民族時報 第1165号(09.08.15)


【焦点】新教科書執筆基準 独裁政権を部分評価

    韓国版の歴史修正主義

 教育科学技術部(教科部)は四日、二〇一一年から中学と高校で使用される新しい歴史教科書で、「大韓民国の正統性」を強調する内容の教科書執筆基準を発表した。しかし、李承晩と朴正煕独裁政権に関する部分が、現在の執筆基準よりも後退しているため、歴史学界から「執筆基準は執筆者の自律性を保障して多様な教科書を発行するとの趣旨に反するだけでなく、ニューライトなどの右派団体の主張をそのまま反映したものだ」として、憂慮の声があがっている。

 新しい歴史教科書は、中二と高一が二〇一一年三月、中三が二〇一二年三月から使うことになる。
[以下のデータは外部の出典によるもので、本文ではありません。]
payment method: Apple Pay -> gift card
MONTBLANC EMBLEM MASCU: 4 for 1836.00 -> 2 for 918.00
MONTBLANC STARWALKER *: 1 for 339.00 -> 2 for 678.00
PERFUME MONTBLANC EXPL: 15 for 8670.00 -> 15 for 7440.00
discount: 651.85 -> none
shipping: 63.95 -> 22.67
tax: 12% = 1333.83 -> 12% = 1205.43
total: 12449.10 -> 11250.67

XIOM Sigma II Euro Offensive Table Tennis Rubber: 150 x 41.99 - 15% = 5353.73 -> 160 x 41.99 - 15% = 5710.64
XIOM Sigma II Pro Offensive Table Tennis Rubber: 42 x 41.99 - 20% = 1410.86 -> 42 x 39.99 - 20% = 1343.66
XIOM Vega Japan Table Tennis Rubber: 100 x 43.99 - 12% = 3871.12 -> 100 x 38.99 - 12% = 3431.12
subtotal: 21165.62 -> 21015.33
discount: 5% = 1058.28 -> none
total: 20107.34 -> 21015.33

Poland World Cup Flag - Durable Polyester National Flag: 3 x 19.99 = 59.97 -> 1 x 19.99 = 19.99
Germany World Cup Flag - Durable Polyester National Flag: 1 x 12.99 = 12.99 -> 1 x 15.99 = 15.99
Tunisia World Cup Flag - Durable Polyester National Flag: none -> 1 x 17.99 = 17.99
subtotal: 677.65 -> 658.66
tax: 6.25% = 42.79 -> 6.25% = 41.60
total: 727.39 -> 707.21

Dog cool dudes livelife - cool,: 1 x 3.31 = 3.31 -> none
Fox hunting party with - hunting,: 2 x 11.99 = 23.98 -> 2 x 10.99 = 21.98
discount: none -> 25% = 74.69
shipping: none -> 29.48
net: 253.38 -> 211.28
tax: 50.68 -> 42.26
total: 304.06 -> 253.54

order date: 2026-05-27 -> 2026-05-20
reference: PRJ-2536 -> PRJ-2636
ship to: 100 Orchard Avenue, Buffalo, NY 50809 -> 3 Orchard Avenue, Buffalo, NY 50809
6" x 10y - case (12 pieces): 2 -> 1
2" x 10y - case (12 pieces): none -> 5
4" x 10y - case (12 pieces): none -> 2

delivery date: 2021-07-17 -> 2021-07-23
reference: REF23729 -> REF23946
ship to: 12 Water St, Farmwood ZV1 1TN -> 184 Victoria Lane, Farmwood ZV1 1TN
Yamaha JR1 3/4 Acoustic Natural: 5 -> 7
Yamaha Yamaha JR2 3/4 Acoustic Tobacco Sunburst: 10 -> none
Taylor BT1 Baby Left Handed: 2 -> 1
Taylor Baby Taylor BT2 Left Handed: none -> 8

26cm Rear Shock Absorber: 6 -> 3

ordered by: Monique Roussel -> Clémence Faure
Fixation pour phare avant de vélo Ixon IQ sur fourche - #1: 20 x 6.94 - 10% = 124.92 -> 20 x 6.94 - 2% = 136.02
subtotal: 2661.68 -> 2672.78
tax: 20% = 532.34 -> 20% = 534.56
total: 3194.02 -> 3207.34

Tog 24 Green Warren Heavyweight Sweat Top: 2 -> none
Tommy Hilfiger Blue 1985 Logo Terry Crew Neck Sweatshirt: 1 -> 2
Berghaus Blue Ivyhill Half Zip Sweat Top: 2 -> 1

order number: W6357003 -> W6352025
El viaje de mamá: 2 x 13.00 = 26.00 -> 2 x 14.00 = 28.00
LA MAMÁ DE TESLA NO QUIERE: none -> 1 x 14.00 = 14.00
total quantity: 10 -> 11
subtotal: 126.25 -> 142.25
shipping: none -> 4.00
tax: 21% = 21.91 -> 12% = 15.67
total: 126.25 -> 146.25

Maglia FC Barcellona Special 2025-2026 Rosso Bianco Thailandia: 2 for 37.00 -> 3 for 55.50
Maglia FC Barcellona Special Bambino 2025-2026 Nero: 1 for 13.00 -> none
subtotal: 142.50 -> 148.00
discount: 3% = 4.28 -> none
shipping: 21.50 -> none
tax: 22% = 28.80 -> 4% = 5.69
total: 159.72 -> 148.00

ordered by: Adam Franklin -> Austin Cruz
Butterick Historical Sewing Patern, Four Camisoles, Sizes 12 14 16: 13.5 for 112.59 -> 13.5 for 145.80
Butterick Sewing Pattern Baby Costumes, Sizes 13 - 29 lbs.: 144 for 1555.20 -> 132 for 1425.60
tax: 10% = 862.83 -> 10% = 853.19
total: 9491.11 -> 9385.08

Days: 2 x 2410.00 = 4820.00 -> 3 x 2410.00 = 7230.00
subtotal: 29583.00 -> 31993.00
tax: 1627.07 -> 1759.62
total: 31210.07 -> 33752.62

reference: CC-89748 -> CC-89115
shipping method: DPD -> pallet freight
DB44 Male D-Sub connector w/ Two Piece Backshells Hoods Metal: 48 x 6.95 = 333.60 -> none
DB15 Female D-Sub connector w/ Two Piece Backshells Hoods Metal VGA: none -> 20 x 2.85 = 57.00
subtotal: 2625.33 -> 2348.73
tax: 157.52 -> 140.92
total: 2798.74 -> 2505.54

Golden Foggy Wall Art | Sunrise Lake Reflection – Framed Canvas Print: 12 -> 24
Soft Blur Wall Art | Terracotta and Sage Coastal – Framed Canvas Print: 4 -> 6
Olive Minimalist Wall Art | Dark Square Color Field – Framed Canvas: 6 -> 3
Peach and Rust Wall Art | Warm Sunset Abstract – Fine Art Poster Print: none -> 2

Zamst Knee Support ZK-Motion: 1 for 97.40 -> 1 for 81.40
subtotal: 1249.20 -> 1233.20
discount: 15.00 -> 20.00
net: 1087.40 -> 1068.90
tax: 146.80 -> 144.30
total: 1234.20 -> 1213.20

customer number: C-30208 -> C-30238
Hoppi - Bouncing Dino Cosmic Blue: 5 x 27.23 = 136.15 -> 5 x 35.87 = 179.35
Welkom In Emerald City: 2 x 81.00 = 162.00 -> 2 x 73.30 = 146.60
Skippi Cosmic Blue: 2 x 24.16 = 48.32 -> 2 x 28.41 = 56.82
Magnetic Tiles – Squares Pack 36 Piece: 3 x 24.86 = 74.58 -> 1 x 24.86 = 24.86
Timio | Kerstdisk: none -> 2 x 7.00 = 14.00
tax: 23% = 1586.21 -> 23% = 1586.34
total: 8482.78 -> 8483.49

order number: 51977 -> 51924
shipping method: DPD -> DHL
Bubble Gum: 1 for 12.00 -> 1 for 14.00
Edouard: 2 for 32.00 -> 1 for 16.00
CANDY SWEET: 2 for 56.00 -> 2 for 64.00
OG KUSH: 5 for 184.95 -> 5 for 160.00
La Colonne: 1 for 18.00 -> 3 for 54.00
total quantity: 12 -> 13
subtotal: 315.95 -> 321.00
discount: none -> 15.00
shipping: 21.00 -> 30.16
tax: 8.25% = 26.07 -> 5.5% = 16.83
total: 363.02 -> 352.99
 執筆基準の内容を見ると、三・一運動と臨時政府に対する記述で「三・一運動と大韓民国臨時政府につながる民族運動の歴史は、現憲法の前文で、大韓民国の正統性を認められていることを指摘する」との内容が新しく追加された。特に大韓民国政府樹立について、「大韓帝国および大韓民国臨時政府を継承した正統性のある国家であることを説明する」などの内容が補強された。

 朝鮮戦争と関連した内容は「朝鮮戦争が北朝鮮の南侵で始まった事実を明確に記述」するようにし、李承晩政権に対しても「李政権が農地改革を推進し親日派清算に努力したことを記述する」との内容を入れた。

 朴正煕政権について現行では、「長期執権による維新体制の成立で韓国の民主主義は大きな試練に直面した」と記述している。しかし新執筆基準では「二度の憲法改正を通して一人長期執権体制が成立したことを取り扱う」とだけ記述された。

 教科部関係者は「特定理念・歴史観に偏向せず、客観的な観点で叙述するように強調した」と説明した。

 しかし専門家は、一部の内容は事実と異なり、右派団体の見解をそのまま反映したものだと批判している。

 尹ジョンベ全国歴史教科書会会長は「『大韓民国は親日派清算に努力した』との部分があるが、わが国は親日派を清算したことがない」と指摘。「『大韓民国が成就した民主主義と経済発展に相関関係があることも叙述する』との部分も、ニューライトや財界の要求を修正なしに受け入れたもの」だと述べた。

 金ハンジョン韓国教員大学教授(歴史教育)は、「四・三抗争や麗水・順天事件など建国時期の重要な事件と労働・市民運動の展開に関する内容が抜けたのも右派団体を意識した結果」として、「昨年の歴史教科書論議に照らしてみると、執筆者が相当な圧迫を感じることが明らかで、教科書編さんの自律性が大きく損なわれる」と指摘した。

 李明博政権が進める「歴史の見直し」が教育現場にも浸透しようとしている。